*Activity:* Reproduce exactly the line with "- Xerava should" and all the lines beneath it, stopping only at the end of the material.

*Supplied entries:*
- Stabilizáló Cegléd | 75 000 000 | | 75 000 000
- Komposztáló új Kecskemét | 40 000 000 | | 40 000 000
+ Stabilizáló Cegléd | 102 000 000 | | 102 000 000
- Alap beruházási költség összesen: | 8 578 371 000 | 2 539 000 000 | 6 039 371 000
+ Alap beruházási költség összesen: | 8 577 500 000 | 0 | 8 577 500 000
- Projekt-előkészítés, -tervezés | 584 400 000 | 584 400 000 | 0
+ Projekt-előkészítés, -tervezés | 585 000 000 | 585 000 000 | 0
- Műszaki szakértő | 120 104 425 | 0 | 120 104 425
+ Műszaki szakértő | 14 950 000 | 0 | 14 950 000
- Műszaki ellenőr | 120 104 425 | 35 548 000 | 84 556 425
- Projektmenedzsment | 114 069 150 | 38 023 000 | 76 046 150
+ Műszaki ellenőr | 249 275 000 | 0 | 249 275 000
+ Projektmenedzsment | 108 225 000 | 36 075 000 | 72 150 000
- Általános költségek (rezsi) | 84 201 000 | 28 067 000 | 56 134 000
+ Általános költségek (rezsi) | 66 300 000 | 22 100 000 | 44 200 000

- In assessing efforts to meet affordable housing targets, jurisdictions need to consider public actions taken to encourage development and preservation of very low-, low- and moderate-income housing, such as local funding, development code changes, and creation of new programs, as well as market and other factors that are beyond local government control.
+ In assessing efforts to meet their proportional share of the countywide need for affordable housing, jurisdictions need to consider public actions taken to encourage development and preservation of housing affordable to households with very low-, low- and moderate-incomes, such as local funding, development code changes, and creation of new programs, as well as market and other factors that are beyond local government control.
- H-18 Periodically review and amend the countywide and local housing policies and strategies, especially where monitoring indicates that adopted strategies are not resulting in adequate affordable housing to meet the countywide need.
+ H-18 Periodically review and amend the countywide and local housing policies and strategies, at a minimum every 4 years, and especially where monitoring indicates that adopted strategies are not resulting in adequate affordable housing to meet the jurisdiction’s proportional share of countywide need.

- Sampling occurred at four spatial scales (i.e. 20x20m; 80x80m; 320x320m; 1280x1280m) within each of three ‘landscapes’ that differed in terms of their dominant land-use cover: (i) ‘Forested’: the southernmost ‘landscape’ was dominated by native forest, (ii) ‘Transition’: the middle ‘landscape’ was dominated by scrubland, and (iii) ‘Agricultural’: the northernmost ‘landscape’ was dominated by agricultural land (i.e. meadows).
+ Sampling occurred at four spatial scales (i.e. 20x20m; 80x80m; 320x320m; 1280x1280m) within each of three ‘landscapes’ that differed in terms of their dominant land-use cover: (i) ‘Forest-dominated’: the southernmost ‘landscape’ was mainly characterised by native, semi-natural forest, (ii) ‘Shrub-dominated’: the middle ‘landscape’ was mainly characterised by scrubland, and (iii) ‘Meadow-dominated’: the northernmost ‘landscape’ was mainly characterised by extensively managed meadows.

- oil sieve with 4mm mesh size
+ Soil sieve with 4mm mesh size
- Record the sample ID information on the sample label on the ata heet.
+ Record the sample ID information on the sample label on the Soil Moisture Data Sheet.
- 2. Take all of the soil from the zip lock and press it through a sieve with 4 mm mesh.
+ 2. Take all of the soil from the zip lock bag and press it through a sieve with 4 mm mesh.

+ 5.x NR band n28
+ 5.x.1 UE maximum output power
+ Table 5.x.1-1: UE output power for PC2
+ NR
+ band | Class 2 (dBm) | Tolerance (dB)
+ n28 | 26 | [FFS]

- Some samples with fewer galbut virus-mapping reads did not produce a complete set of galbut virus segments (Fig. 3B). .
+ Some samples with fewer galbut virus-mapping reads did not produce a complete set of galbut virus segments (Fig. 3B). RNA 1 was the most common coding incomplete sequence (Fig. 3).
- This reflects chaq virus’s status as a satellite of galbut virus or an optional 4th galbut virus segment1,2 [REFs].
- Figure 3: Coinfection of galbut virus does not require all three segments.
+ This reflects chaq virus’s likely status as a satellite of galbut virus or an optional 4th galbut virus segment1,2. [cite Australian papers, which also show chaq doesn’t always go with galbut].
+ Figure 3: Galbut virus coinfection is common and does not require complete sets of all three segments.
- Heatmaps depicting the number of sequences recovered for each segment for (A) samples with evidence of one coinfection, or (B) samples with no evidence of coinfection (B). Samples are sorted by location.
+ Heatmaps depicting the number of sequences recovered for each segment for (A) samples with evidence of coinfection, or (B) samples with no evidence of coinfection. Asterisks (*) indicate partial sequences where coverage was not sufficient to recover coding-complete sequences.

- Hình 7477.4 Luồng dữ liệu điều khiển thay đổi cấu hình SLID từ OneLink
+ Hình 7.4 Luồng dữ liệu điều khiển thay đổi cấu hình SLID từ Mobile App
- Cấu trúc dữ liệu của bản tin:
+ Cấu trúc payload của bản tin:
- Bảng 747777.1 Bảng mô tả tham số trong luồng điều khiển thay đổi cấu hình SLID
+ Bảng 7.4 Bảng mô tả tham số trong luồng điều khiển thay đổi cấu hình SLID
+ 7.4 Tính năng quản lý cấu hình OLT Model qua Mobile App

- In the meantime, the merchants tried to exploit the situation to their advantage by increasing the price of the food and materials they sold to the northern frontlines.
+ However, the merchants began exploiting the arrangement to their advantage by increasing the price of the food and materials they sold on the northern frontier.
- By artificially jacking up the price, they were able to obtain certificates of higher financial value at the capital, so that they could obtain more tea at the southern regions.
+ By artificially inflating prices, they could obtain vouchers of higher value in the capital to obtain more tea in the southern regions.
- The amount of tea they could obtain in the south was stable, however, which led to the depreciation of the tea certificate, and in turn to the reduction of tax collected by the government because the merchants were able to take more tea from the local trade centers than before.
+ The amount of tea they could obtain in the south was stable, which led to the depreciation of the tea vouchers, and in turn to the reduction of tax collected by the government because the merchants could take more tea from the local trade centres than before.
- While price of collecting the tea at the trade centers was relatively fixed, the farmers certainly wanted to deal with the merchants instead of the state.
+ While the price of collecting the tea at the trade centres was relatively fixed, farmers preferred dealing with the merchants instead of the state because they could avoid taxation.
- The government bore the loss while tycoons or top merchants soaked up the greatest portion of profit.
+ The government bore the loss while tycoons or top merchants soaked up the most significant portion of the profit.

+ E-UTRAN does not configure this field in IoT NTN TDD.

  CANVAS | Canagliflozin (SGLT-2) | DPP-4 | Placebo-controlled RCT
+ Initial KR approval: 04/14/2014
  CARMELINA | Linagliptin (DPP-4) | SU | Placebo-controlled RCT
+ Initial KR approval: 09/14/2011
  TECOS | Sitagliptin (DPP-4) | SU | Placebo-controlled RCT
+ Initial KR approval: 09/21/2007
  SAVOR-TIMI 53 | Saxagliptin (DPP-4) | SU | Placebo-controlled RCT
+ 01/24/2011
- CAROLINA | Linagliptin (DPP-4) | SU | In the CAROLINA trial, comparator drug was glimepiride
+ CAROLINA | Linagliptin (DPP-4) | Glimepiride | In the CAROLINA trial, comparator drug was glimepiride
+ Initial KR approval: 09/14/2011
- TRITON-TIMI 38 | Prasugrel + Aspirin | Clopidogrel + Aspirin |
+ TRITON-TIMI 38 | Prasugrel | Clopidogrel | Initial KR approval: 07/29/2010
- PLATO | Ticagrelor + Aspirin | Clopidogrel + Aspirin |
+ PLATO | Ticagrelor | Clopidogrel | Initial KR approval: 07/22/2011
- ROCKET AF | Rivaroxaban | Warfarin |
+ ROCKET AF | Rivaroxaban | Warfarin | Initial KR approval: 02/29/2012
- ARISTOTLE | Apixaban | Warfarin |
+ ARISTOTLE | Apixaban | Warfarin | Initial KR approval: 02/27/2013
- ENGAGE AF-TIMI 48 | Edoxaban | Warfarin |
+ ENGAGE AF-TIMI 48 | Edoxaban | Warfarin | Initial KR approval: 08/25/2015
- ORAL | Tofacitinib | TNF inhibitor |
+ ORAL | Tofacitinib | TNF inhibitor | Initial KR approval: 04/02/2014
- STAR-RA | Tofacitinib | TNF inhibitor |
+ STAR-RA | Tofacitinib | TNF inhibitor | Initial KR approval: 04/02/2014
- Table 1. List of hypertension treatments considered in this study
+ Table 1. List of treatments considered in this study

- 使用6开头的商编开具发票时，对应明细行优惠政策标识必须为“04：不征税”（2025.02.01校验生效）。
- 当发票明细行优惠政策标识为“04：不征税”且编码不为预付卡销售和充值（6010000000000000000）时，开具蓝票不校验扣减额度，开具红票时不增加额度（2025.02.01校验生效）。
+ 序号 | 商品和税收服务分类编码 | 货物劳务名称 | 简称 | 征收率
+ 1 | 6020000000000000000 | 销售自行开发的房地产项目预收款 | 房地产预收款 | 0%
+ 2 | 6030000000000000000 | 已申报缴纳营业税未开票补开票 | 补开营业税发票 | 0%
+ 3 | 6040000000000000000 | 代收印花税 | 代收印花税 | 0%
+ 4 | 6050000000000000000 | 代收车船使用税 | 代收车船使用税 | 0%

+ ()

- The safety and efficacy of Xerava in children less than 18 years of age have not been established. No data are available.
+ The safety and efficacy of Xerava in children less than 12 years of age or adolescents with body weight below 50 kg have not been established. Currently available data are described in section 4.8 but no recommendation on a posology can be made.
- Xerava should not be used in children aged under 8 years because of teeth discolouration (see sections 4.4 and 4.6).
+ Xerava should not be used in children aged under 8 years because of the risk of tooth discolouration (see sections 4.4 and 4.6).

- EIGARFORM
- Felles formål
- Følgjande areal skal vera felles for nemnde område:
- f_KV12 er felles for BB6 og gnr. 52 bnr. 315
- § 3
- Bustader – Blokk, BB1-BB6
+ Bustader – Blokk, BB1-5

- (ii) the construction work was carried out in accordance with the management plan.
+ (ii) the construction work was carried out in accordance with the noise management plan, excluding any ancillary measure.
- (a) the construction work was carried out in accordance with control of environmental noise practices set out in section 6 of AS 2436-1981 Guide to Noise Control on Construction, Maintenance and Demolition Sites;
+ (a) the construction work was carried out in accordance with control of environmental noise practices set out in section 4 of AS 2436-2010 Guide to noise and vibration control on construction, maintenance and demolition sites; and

*Expected output:*
- Xerava should not be used in children aged under 8 years because of teeth discolouration (see sections 4.4 and 4.6).
+ Xerava should not be used in children aged under 8 years because of the risk of tooth discolouration (see sections 4.4 and 4.6).

- EIGARFORM
- Felles formål
- Følgjande areal skal vera felles for nemnde område:
- f_KV12 er felles for BB6 og gnr. 52 bnr. 315
- § 3
- Bustader – Blokk, BB1-BB6
+ Bustader – Blokk, BB1-5

- (ii) the construction work was carried out in accordance with the management plan.
+ (ii) the construction work was carried out in accordance with the noise management plan, excluding any ancillary measure.
- (a) the construction work was carried out in accordance with control of environmental noise practices set out in section 6 of AS 2436-1981 Guide to Noise Control on Construction, Maintenance and Demolition Sites;
+ (a) the construction work was carried out in accordance with control of environmental noise practices set out in section 4 of AS 2436-2010 Guide to noise and vibration control on construction, maintenance and demolition sites; and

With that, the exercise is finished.